Third, India is not like Pakistan where religious minorities are only 4% of its population. There are 20% religious minorities in India composed of Muslims, Christians and Buddhists. If one takes into account the schedule castes and schedule tribes (Dalits), the religious minority population in India totals more than 50%. Christians, Sikhs and Dalits rightly express their concern that today the Muslim minority is a target of upper caste Hindu chauvinism but tomorrow they will become a victim of BJP, RSS and Shiv Sena’s Hindu state agenda where they will not only be persecuted but also liquidated. The Modi regime is trying to unite the followers of the Hindu religion but Dalits know very well that since centuries they are the ones who have been victims of discrimination by upper caste Hindus. In that case, the very project of Ram Temple, CAA and NRC will further polarize the Indian state and society and eventually threaten its existence as a state.
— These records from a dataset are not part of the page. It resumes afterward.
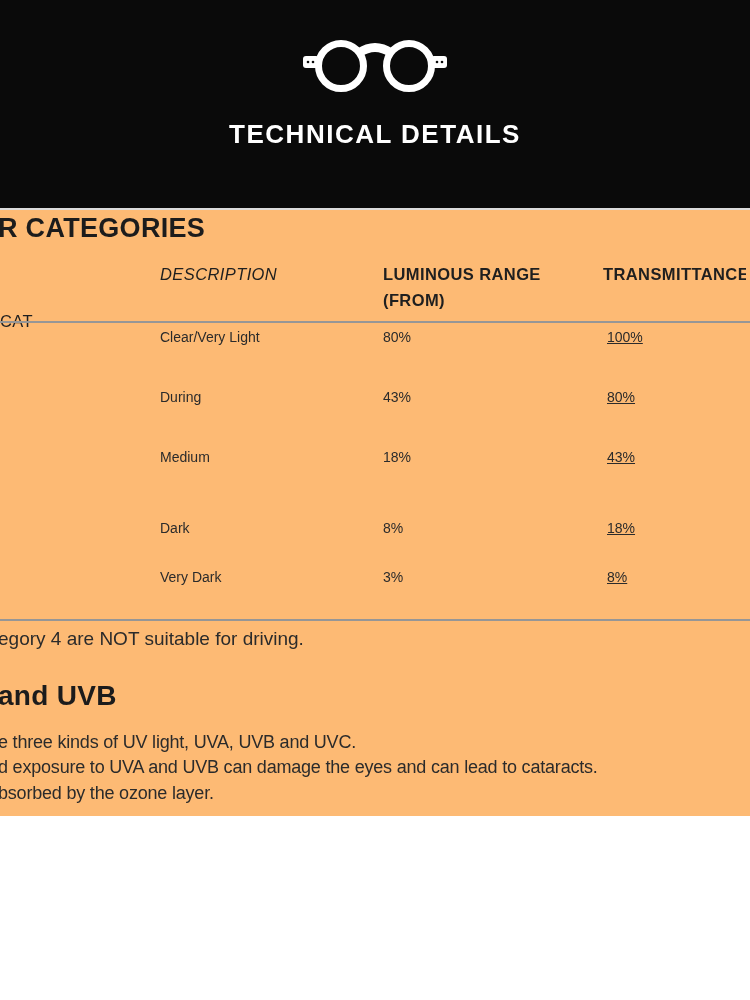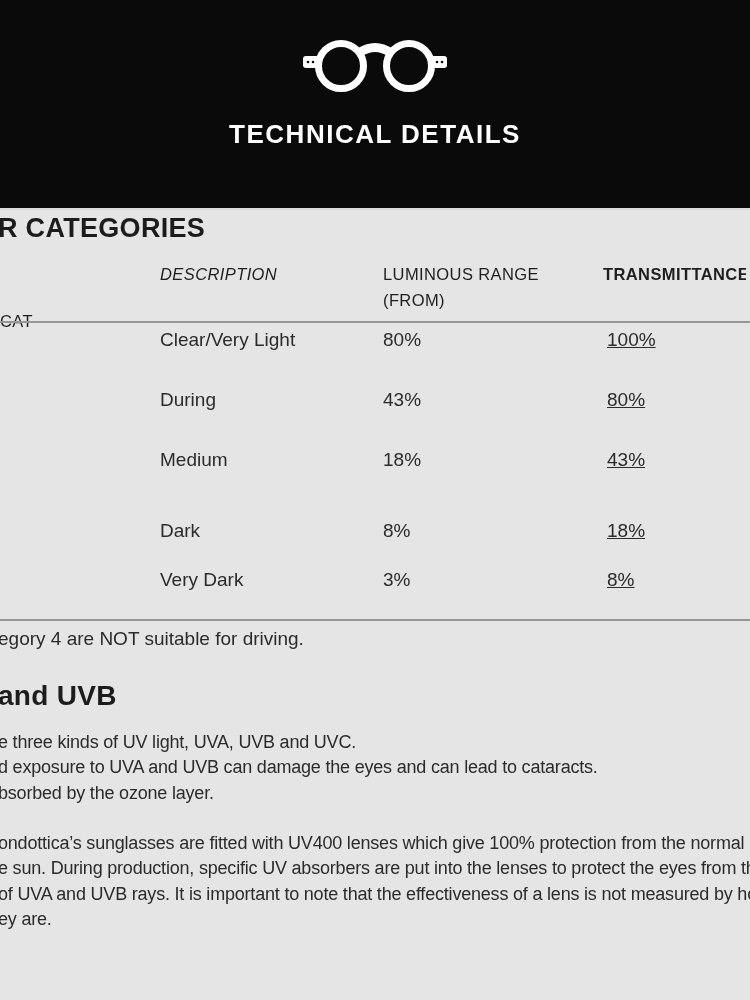"TECHNICAL DETAILS" .page { background: #e5e5e5 -> #fdba74; height: 1000px -> 816px }
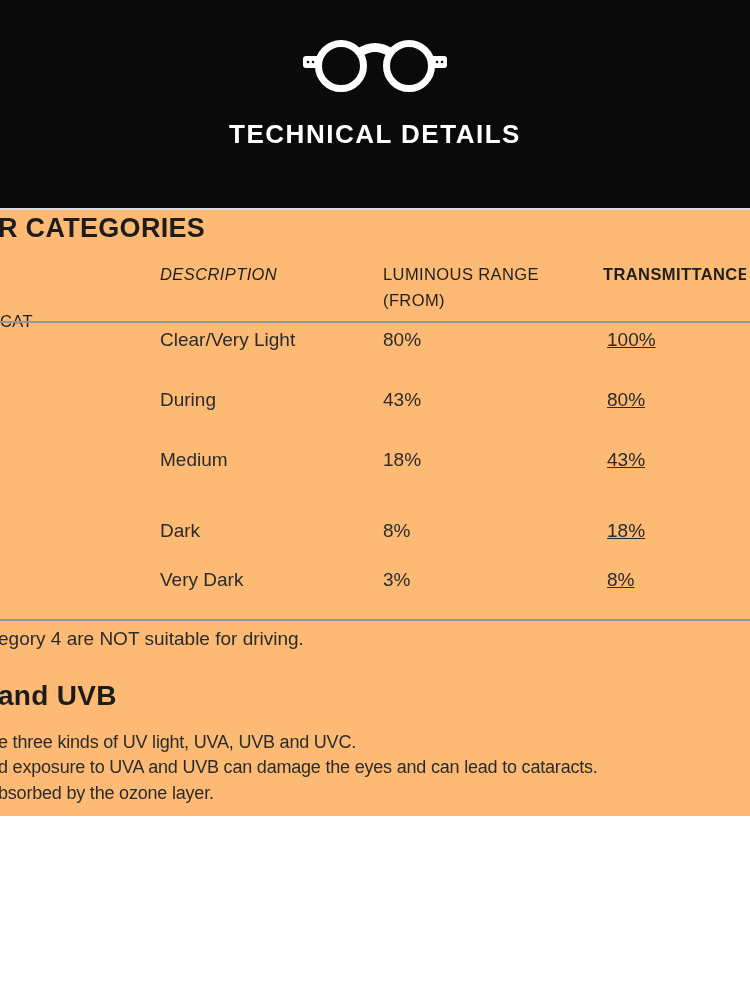"LUMINOUS RANGE (FROM)" .hc.lum { font-weight: none -> bold }
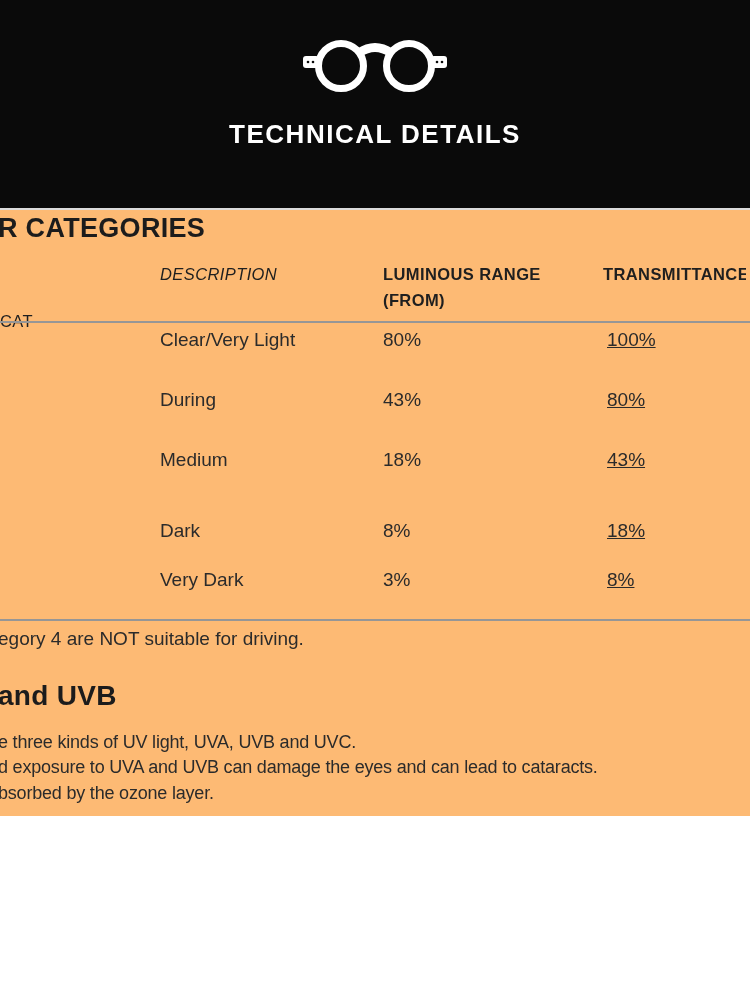"Clear/Very Light" .cell { font-size: 19px -> 14px }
Unfortunately, it is not only in India where the wave of religious chauvinism, extremism and intolerance exists by converting the Babri Mosque into Ram Temple but in Turkey too, where on July 24, Turkish President Tayyip Erdogan inaugurated the conversion of Hagia Sophia, originally a Catholic church built in 537 AD and then converted into a mosque when Ottomans occupied Constantinople on May 28, 1453. In 1934, Kemal Ataturk, the Turkish president converted Hagia Sophia into a museum which reflected the secular identity of Turkey but was reverted into a mosque on July 24 this year. Fanning religious sentiments for political purposes whether in India under Modi or in Turkey under Erdogan is a very dangerous trend which is a major threat to democracy, political pluralism and religious diversity.

Published in The Express Tribune, August 14th, 2020.